> [GIVEN DATA]:
————————
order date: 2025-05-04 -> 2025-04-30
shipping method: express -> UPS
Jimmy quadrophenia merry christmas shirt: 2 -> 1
————————
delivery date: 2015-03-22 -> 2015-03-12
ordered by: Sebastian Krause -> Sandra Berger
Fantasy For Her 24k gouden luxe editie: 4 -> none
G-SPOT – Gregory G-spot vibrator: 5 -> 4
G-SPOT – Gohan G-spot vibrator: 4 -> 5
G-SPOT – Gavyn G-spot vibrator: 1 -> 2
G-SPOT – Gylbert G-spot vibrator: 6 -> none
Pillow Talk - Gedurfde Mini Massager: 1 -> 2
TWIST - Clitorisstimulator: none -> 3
————————
> [WHAT IS BEING ASKED]: What is asked for is an exact copy of the lines above from the one containing "order date: 2025-05-04 -> 2025-04-30" through the one containing "Jimmy quadrophenia merry", and only those.

> [ANSWER TO THE EXERCISE]:
order date: 2025-05-04 -> 2025-04-30
shipping method: express -> UPS
Jimmy quadrophenia merry christmas shirt: 2 -> 1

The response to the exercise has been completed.